Case Study: How Does a Bike-Share Navigate Speedy Success?
ABOUT THE COMPANY
In 2016, Cyclistic launched a successful bike-share offering. Since then, the program has grown to a fleet of 5,824 bicycles that are geotracked and locked into a network of 692 stations across Chicago. The bikes can be unlocked from one station and returned to any other station in the system anytime.
Until now, Cyclistic’s marketing strategy relied on building general awareness and appealing to broad consumer segments. One approach that helped make these things possible was the flexibility of its pricing plans: single-ride passes, full-day passes, and annual memberships. Customers who purchase single-ride or full-day passes are referred to as casual riders. Customers who purchase annual memberships are Cyclistic members.

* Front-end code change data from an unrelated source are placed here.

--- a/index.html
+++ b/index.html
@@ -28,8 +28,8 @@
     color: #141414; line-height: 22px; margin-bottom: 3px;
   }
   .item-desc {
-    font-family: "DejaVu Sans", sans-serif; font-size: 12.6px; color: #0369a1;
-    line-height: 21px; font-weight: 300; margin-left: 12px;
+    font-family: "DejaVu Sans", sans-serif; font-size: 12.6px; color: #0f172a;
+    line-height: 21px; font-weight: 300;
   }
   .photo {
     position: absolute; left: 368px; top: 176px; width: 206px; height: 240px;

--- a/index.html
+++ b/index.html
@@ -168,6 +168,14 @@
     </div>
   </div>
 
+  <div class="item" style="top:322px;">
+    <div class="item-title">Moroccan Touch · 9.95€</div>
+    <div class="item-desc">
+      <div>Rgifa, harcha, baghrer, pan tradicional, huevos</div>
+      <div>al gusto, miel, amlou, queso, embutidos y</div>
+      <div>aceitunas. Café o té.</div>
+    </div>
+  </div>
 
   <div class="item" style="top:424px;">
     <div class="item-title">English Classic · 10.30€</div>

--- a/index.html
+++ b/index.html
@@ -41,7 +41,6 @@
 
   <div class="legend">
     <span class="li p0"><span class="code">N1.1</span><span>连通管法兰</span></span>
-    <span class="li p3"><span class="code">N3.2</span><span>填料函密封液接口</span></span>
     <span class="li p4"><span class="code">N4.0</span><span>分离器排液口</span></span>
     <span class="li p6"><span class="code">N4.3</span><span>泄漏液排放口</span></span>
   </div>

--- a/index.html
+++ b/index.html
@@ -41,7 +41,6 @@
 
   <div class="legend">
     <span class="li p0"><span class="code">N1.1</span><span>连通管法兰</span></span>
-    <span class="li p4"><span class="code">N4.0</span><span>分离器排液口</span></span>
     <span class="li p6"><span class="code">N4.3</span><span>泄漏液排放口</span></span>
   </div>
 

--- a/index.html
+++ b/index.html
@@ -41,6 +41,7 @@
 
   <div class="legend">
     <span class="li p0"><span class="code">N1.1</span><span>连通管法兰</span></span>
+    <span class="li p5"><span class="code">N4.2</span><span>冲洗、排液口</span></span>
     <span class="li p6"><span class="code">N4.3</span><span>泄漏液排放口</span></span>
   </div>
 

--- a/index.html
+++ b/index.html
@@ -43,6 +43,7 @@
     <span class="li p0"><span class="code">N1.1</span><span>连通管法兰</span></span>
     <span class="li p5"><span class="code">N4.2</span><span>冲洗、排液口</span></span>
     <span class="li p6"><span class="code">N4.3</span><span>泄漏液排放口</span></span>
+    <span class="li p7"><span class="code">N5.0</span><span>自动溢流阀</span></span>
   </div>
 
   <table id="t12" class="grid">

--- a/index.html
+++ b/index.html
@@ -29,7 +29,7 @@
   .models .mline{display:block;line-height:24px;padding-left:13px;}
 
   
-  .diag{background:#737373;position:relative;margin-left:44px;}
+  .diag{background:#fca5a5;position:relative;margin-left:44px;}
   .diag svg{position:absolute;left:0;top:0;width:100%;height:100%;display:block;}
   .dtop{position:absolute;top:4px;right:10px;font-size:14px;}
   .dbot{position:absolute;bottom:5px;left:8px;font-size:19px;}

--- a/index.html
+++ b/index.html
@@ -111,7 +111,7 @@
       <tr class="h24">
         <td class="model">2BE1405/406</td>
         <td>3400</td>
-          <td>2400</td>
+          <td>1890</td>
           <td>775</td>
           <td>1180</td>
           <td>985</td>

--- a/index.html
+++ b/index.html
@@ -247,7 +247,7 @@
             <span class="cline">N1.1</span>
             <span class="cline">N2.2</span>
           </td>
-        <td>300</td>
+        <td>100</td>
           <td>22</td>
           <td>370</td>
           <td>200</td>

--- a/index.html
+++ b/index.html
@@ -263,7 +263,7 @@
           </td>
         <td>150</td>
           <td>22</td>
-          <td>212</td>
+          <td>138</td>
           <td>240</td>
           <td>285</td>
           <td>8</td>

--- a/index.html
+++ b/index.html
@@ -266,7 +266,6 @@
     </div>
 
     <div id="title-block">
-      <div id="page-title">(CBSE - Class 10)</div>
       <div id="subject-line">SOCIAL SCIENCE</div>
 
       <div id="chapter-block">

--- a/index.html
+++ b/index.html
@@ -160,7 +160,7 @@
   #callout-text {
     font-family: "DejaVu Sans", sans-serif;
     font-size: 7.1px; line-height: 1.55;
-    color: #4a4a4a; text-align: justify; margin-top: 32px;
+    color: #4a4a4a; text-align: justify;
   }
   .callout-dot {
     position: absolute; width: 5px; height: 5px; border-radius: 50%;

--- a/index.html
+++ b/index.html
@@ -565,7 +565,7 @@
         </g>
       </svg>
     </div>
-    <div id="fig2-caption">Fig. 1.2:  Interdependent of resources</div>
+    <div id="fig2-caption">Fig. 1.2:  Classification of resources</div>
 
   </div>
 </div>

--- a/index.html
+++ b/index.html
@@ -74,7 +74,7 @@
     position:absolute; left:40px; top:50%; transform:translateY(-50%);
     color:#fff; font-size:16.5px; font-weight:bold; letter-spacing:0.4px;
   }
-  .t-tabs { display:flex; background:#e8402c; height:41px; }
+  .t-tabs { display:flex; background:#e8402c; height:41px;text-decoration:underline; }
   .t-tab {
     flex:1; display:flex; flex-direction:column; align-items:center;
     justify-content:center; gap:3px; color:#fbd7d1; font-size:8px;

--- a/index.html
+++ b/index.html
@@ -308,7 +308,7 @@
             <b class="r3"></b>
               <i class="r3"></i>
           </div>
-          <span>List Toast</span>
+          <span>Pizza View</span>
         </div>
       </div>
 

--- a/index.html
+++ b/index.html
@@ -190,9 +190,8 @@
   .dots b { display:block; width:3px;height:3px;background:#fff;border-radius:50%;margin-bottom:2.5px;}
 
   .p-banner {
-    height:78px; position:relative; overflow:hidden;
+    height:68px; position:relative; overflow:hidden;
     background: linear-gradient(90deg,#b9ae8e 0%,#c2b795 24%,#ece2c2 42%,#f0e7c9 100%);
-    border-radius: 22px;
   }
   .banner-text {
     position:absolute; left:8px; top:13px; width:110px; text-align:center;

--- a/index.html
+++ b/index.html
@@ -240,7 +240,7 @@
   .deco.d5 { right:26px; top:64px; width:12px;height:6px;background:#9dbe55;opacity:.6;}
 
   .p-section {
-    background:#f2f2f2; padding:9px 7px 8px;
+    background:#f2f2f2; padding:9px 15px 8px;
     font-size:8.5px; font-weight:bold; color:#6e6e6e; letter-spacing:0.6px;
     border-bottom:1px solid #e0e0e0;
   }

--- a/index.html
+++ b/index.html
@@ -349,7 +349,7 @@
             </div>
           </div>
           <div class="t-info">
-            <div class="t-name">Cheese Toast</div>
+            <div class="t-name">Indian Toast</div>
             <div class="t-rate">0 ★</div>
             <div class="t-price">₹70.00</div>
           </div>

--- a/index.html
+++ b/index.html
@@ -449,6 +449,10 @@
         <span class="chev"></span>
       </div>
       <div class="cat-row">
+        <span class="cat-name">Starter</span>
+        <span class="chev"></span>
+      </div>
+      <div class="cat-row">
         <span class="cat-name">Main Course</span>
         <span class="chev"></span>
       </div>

Cyclistic’s finance analysts have concluded that annual members are much more profitable than casual riders. Although the pricing flexibility helps Cyclistic attract more customers, Moreno believes that maximizing the number of annual members will be key to future growth. Rather than creating a marketing campaign that targets all-new customers, Moreno believes there is a very good chance to convert casual riders into members. She notes that casual riders are already aware of the Cyclistic program and have chosen Cyclistic for their mobility needs.
BUSINESS TASK: How do annual members and casual riders use Cyclistic bikes differently?
STAKEHOLDERS
Lily Moreno: The director of marketing and your manager.
Cyclistic marketing analytics team: A team of data analysts who are responsible for collecting, analyzing, and reporting data that helps guide Cyclistic marketing strategy.
Cyclistic executive team: The detail-oriented executive team
DATA SOURCES USED
Cyclistic’s historical trip data will be analyzed to identify trends. The data was made available by Motivate International Inc. 2019 data was downloaded and it was stored by quarters i.e. 2019_Q1, 2019_Q2, 2019_Q3, and 2019_Q4
PROCESS OF VISUALIZATION USING MS POWER BI
The cleaned data that was analyzed with MS SQL was imported into MS Power BI to create a visualization.